Piango, piango talmente forte da non riuscire a respirare.
Inspiro, ma l’aria non arriva, inizio a tossire forte, sempre più forte.
No, non respiro.

Le gambe mi cedono nuovamente, il paramedico mi sorregge e mi porta nell’ambulanza. Mi mette una mascherina, mi intima di calmarmi.
Ma non riesco, non posso riuscirci. Voglio alzarmi, tornare da lei.
Ma vengo bloccato nuovamente, sento che mi prendono il braccio sinistro e poi un leggero pizzicore.
Dopo qualche istante sento un torpore innaturale. Probabilmente mi hanno somministrato un calmante.
Il paramedico si sposta e l’unica cosa che vedo è un sacco di plastica bianco, nel punto dove prima mi trovavo con Lucy.

Non sento più niente.

Chiudo gli occhi.


                                                     
 
Cammino per quel vialetto che ormai conosco a memoria.
Intorno a me c’è solo silenzio.
Stringo tra le mani un mazzo di fiori.

Un passo. Un altro. E un altro ancora.

Arrivo a quella tomba.
La tomba di Lucy. La tomba del mio cuore.

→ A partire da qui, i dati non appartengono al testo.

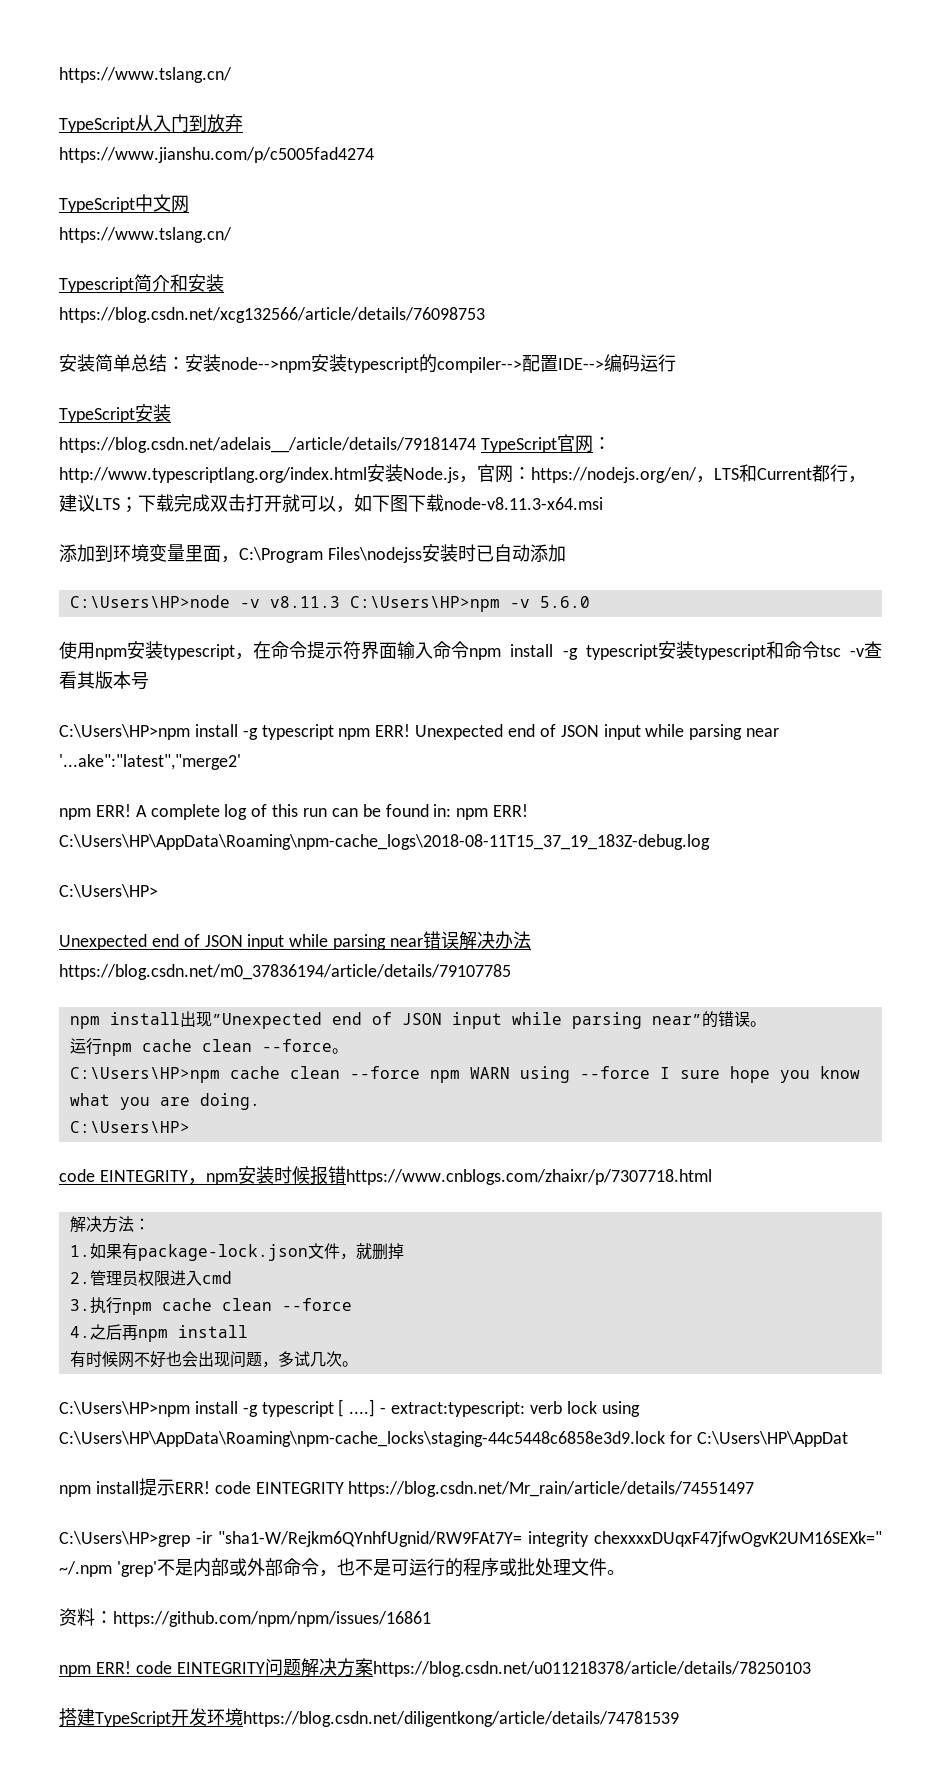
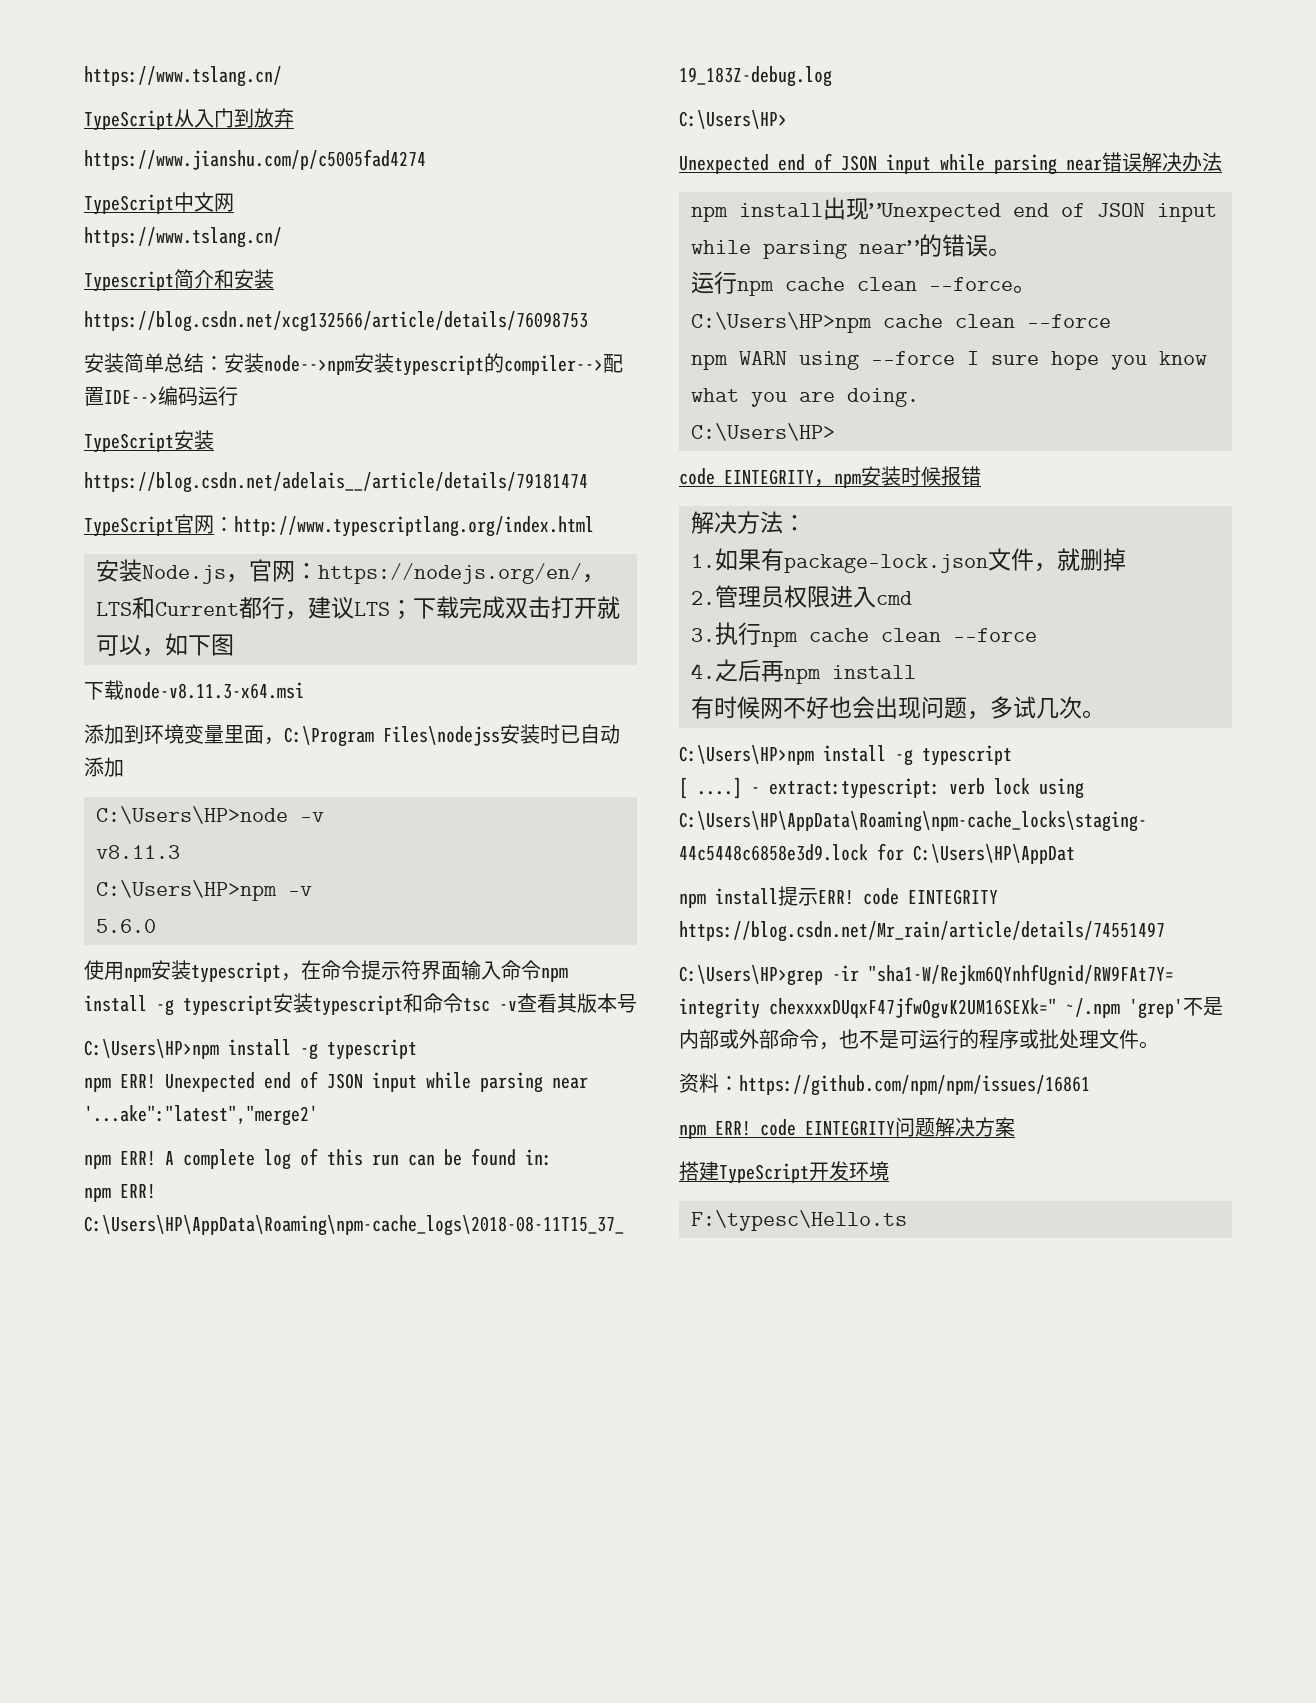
- https://blog.csdn.net/adelais__/article/details/79181474 TypeScript官网：http://www.typescriptlang.org/index.html安装Node.js，官网：https://nodejs.org/en/，LTS和Current都行，建议LTS；下载完成双击打开就可以，如下图下载node-v8.11.3-x64.msi
+ https://blog.csdn.net/adelais__/article/details/79181474
+ TypeScript官网：http://www.typescriptlang.org/index.html
+ 安装Node.js，官网：https://nodejs.org/en/，LTS和Current都行，建议LTS；下载完成双击打开就可以，如下图
+ 下载node-v8.11.3-x64.msi
- C:\Users\HP>node -v v8.11.3 C:\Users\HP>npm -v 5.6.0
+ C:\Users\HP>node -v
+ v8.11.3
+ C:\Users\HP>npm -v
+ 5.6.0
  使用npm安装typescript，在命令提示符界面输入命令npm install -g typescript安装typescript和命令tsc -v查看其版本号
- C:\Users\HP>npm install -g typescript npm ERR!
+ C:\Users\HP>npm install -g typescript
+ npm ERR!
- A complete log of this run can be found in: npm ERR!
+ A complete log of this run can be found in:
+ npm ERR!
- Unexpected end of JSON input while parsing near错误解决办法https://blog.csdn.net/m0_37836194/article/details/79107785
+ Unexpected end of JSON input while parsing near错误解决办法
- C:\Users\HP>npm cache clean --force npm WARN using --force I sure hope you know what you are doing.
+ C:\Users\HP>npm cache clean --force
+ npm WARN using --force I sure hope you know what you are doing.
- code EINTEGRITY，npm安装时候报错https://www.cnblogs.com/zhaixr/p/7307718.html
+ code EINTEGRITY，npm安装时候报错
  有时候网不好也会出现问题，多试几次。
- C:\Users\HP>npm install -g typescript [ ....]
+ C:\Users\HP>npm install -g typescript
+ [ ....]
- npm ERR! code EINTEGRITY问题解决方案https://blog.csdn.net/u011218378/article/details/78250103
+ npm ERR! code EINTEGRITY问题解决方案
- 搭建TypeScript开发环境https://blog.csdn.net/diligentkong/article/details/74781539
+ 搭建TypeScript开发环境
+ F:\typesc\Hello.ts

Mi inginocchio davanti ad essa. Tolgo i fiori ormai secchi dal vaso e lo riempio con una dozzina di rose.
Tiro via alcune foglie che sono cadute sul marmo. Sospiro.

-Hey Lucy… Sono tornato…  Avevo voglia di parlare un po’. Sento che ci sono alcune cose che devo dire. –

Una lacrima solitaria mi percorre la guancia. L’asciugo con un gesto secco della mano, tirando su col naso.

-Sai Lucy, mi ricordo del tuo compleanno…  Ci siamo conosciuti quel giorno. Te lo ricordi, Lucy?
Ricordi come mi sei venuta addosso, facendomi rovesciare addosso tutto il thè?
Ti eri scusata, poi ti eri giustificata dicendo che eri ‘in un fottuto ritardo’ e che ti toccava correre anche il giorno del tuo compleanno.
Eri sempre in ritardo, eh. Ti ricordi?
Mi hai lasciato il tuo numero di telefono, dicendomi di chiamarti per pagare le spese della lavanderia.
E io ti ho richiamato. Ma non per la lavanderia. Onestamente, non me ne fregava niente della maglia. Volevo vedere te. –  

Le lacrime continuano a scendere. Ma questa volta non le fermo. Continuo a parlare, con la voce spezzata dai singhiozzi.

-Eh, ti ricordi? Io mi ricordo tutto, Lucy. Mi ricordo di ogni singolo istante, di ogni secondo passato con te.
Mi manchi, Lucy. Mi manchi da morire.
Ora che è finita vorrei solo tenerti stretta a me.
Darei il mondo intero per vederti ricambiare il mio sguardo un’ultima volta. –

Smetto di parlare. Chiudo gli occhi.
 Un ricordo si fa strada nella mia mente.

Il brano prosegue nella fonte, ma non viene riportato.